PROMPT: For the material that follows, return exactly the lines from the one with "[425,727,485,742] project. ->" through the one with "(1019, 500) none", both ends included.

EXCERPTED DATA:
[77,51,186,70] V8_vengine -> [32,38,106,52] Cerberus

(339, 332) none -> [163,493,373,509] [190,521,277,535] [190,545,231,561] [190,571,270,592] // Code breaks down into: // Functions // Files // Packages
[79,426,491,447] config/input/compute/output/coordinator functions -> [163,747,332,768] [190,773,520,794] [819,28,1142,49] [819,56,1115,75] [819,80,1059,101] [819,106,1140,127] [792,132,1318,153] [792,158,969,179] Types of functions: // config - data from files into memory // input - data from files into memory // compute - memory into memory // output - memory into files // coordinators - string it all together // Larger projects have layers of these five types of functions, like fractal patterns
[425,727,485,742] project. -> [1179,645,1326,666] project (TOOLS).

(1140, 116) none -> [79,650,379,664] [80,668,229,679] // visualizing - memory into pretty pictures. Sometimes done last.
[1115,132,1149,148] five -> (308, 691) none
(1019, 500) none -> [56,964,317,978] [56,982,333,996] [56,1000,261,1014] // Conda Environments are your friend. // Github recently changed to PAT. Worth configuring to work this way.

==

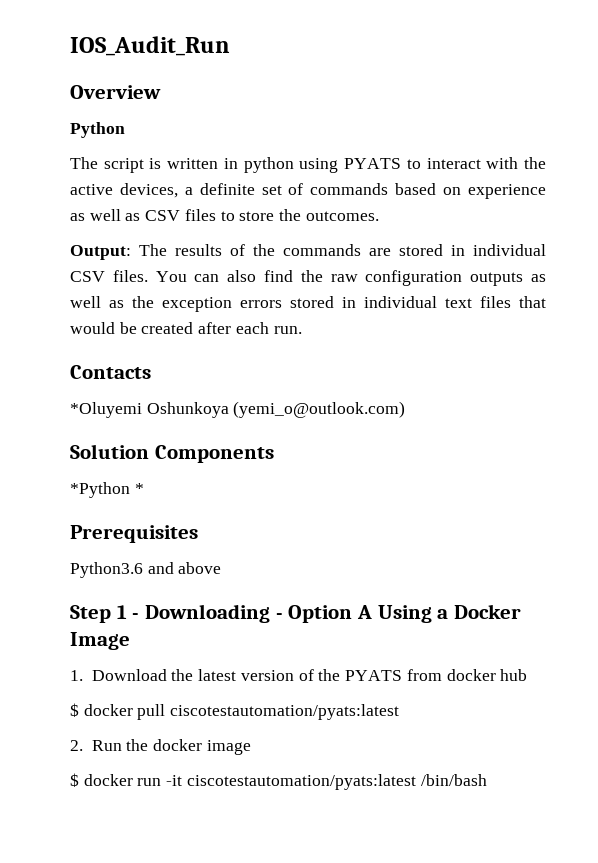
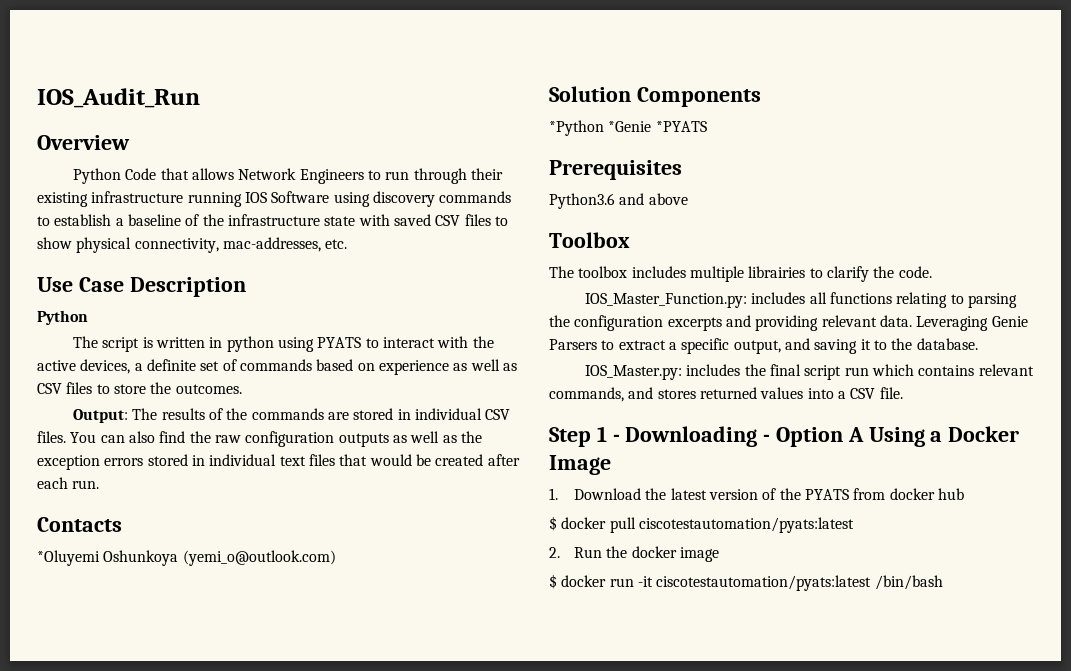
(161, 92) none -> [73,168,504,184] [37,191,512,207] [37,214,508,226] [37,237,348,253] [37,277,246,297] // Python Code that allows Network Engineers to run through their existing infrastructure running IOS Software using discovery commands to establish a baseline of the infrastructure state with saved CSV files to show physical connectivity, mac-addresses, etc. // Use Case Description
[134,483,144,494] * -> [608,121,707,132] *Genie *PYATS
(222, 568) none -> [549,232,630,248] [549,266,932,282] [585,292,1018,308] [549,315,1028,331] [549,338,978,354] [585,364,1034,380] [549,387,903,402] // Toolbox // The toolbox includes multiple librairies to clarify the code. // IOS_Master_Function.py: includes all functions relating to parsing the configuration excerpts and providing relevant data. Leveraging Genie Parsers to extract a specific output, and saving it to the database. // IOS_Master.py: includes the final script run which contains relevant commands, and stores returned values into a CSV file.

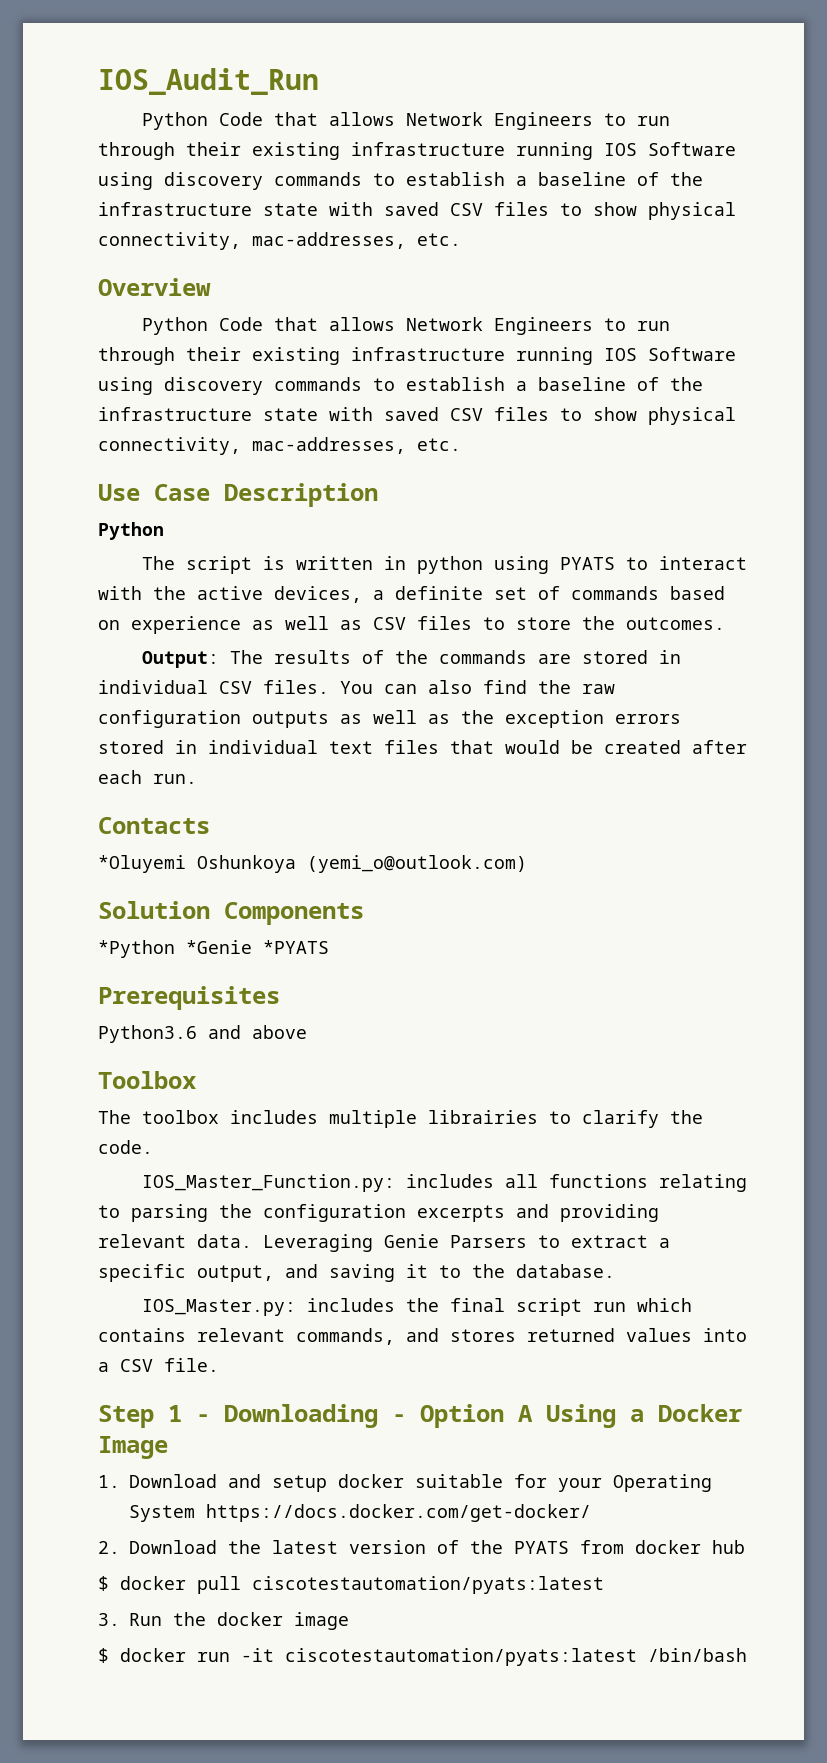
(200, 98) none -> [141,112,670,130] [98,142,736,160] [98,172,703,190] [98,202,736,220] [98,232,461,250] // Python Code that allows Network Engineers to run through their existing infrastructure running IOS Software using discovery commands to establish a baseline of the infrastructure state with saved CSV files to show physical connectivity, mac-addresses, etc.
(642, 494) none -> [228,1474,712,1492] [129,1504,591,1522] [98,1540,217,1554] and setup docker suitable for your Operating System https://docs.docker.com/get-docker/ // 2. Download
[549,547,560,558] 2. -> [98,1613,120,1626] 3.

RESPONSE AREA:
[425,727,485,742] project. -> [1179,645,1326,666] project (TOOLS).

(1140, 116) none -> [79,650,379,664] [80,668,229,679] // visualizing - memory into pretty pictures. Sometimes done last.
[1115,132,1149,148] five -> (308, 691) none
(1019, 500) none -> [56,964,317,978] [56,982,333,996] [56,1000,261,1014] // Conda Environments are your friend. // Github recently changed to PAT. Worth configuring to work this way.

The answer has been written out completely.